A Polícia Federal deflagrou nesta quinta-feira (9) a 10ª fase da Operação Compliance Zero, tendo como um dos principais alvos o publicitário Thiago Miranda, dono da Miranda Comunicação (Agência MiThi) e sócio do portal Léo Dias. Miranda é investigado por suspeita de coordenar uma ação em redes sociais para comprometer a credibilidade do Banco Central e intimidar jornalistas.
Esquema de ataque ao Banco Central
Segundo as investigações, Thiago Miranda teria contratado influenciadores digitais para defender o Banco Master e atacar o Banco Central durante o processo que levou à liquidação do Master. Em janeiro, o g1 revelou que um criador de conteúdo de São Paulo recebeu R$ 7,8 mil por uma única postagem com críticas ao BC, pagamento feito pela empresa de Miranda.

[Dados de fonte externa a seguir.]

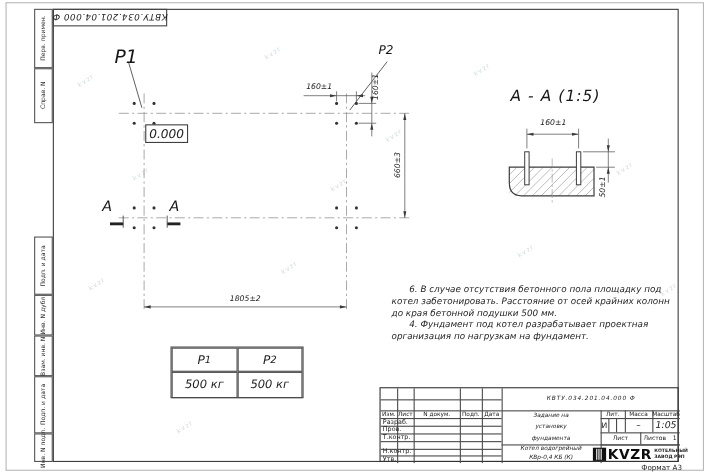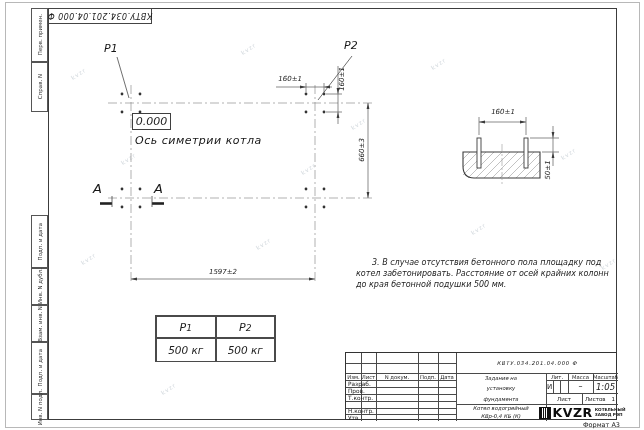--- a/index.html
+++ b/index.html
@@ -190,49 +190,50 @@
       </g>
       <g fill="#3a3a3a">
         <polygon points="485,120.6 485,123.4 479,122"></polygon>
           <polygon points="520,120.6 520,123.4 526,122"></polygon>
         <polygon points="551.6,132 554.4,132 553,138"></polygon>
           <polygon points="551.6,158 554.4,158 553,152"></polygon>
       </g>
     </g>
   </svg>
 
-  <div class="abs anno" style="left:104px;top:42px;font-size:11px">Р1</div>
+  <div class="abs anno" style="left:104px;top:42px;font-size:17px">Р1</div>
   <div class="abs anno" style="left:344px;top:39px;font-size:11px">Р2</div>
   <div class="abs dim" style="left:266px;top:75px;width:36px;text-align:right">160±1</div>
   <div class="abs dim rot" style="left:342px;top:79px">160±1</div>
   <div class="abs dim rot" style="left:362px;top:150px">660±3</div>
-  <div class="abs dim" style="left:188px;top:268px;width:70px;text-align:center">1597±2</div>
+  <div class="abs dim" style="left:188px;top:268px;width:70px;text-align:center">1805±2</div>
   <div class="abs elev-box">0.000</div>
-  <div class="abs anno" style="left:135px;top:134px;font-size:11px;letter-spacing:.5px">Ось симетрии котла</div>
   <div class="abs anno" style="left:93px;top:181px;font-size:13px">А</div>
   <div class="abs anno" style="left:154px;top:181px;font-size:13px">А</div>
 
+  <div class="abs anno" style="left:464px;top:80px;font-size:14px;letter-spacing:1px">А - А (1:5)</div>
   <div class="abs dim" style="left:480px;top:108px;width:46px;text-align:center">160±1</div>
   <div class="abs dim rot" style="left:548px;top:170px">50±1</div>
 
   <div class="abs ptable">
     <div class="cell head">
         <span>Р</span>
         <sub>1</sub>
       </div>
     <div class="cell head">
         <span>Р</span>
         <sub>2</sub>
       </div>
     <div class="cell val">500 кг</div>
     <div class="cell val">500 кг</div>
   </div>
 
   <div class="abs notes">
-    <p>3. В случае отсутствия бетонного пола площадку под котел забетонировать. Расстояние от осей крайних колонн до края бетонной подушки 500 мм.</p>
+    <p>6. В случае отсутствия бетонного пола площадку под котел забетонировать. Расстояние от осей крайних колонн до края бетонной подушки 500 мм.</p>
+    <p>4. Фундамент под котел разрабатывает проектная организация по нагрузкам на фундамент.</p>
   </div>
 
   <div class="abs tb">
 
     <div class="ln" style="left:110px;top:0;width:1px;height:68px"></div>
     <div class="ln" style="left:200px;top:20px;width:1px;height:48px"></div>
     <div class="ln" style="left:110px;top:20px;width:162px;height:1px"></div>
     <div class="ln" style="left:0;top:10px;width:110px;height:1px"></div>
     <div class="ln" style="left:0;top:20px;width:110px;height:1px"></div>
     <div class="ln" style="left:0;top:27px;width:110px;height:1px"></div>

O influenciador recusou uma proposta de contrato de três meses para oito vídeos mensais, que totalizaria R$ 188 mil após comissão.
10ª fase da Compliance Zero
A operação cumpre dois mandados de busca e apreensão em Brasília, autorizados pelo ministro André Mendonça, do Supremo Tribunal Federal. Na decisão, Mendonça aponta Miranda como o principal articulador do esquema, cujo objetivo seria descredibilizar órgãos públicos, atacar o Banco Central e manipular a opinião pública. O grupo investigado usava informações obtidas ilegalmente — como quebra de sigilo e devassas em dados financeiros e cadastrais de jornalistas e concorrentes — para coagir e intimidar vítimas.
Crimes investigados
A PF investiga a prática de crimes contra o sistema financeiro nacional, organização criminosa, embaraço à investigação de organização criminosa, além de possíveis violações de dados e dispositivos informáticos. A decisão de Mendonça autoriza a apreensão de documentos, dispositivos eletrônicos, bens de alto valor e dinheiro em espécie acima de R$ 20 mil.